** PROBLEM DETAILS **
In the listing below, the answer starts at the line that has "background: #7dd3fc ->" and stops after the line that has "-> <div> <span></span>"; please repeat that part exactly and nothing more.

--- DATA SUPPLIED ---

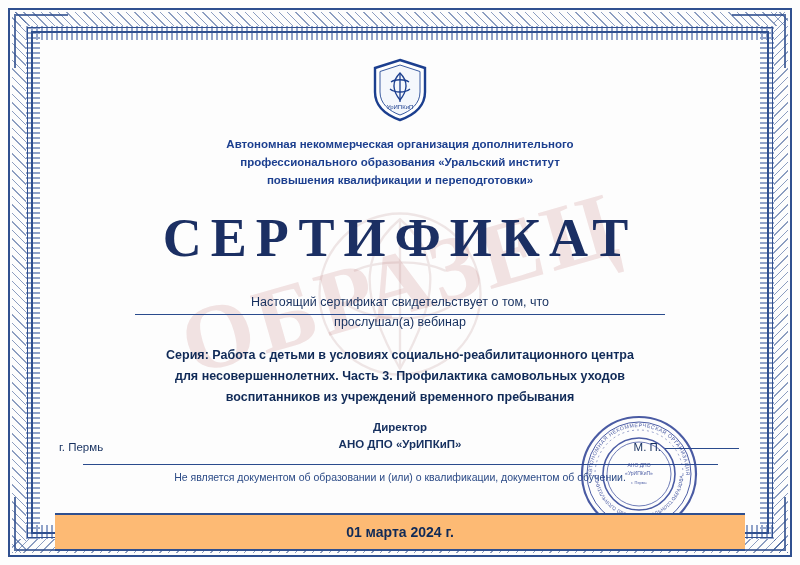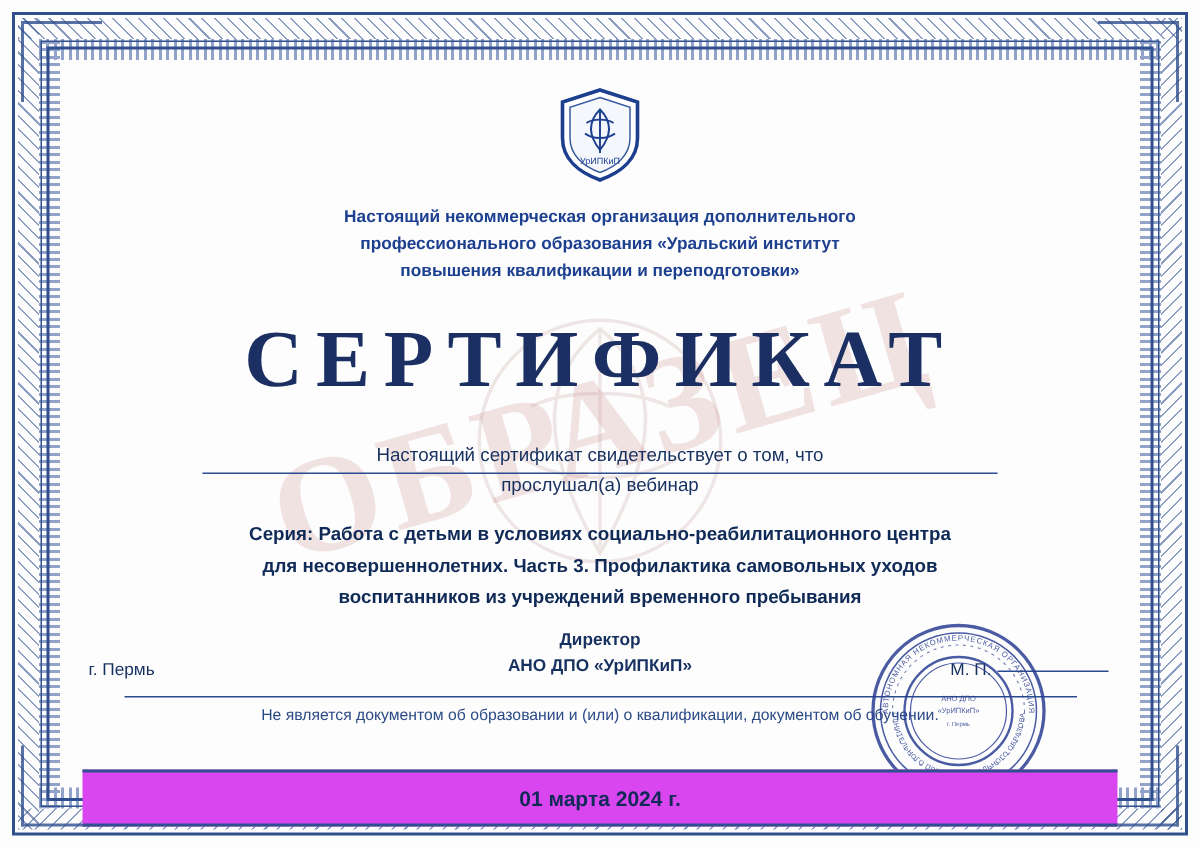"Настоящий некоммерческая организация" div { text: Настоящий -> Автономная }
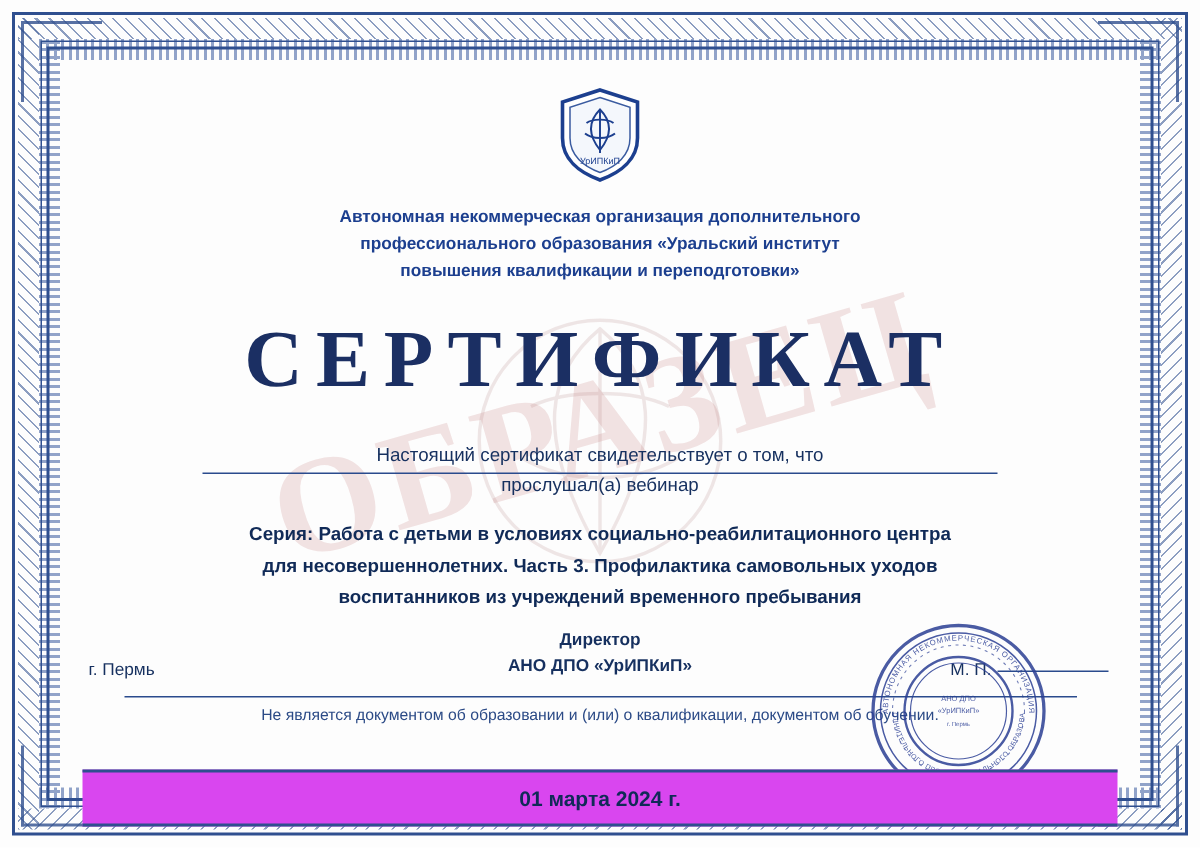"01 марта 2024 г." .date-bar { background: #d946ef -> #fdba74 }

---
--- DATA SUPPLIED ---

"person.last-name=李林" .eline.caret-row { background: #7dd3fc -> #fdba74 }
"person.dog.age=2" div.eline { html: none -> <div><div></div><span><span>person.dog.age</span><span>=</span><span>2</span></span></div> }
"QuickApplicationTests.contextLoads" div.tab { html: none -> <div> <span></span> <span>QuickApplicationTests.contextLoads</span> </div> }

---

** TASK SOLUTION **
"person.last-name=李林" .eline.caret-row { background: #7dd3fc -> #fdba74 }
"person.dog.age=2" div.eline { html: none -> <div><div></div><span><span>person.dog.age</span><span>=</span><span>2</span></span></div> }
"QuickApplicationTests.contextLoads" div.tab { html: none -> <div> <span></span> <span>QuickApplicationTests.contextLoads</span> </div> }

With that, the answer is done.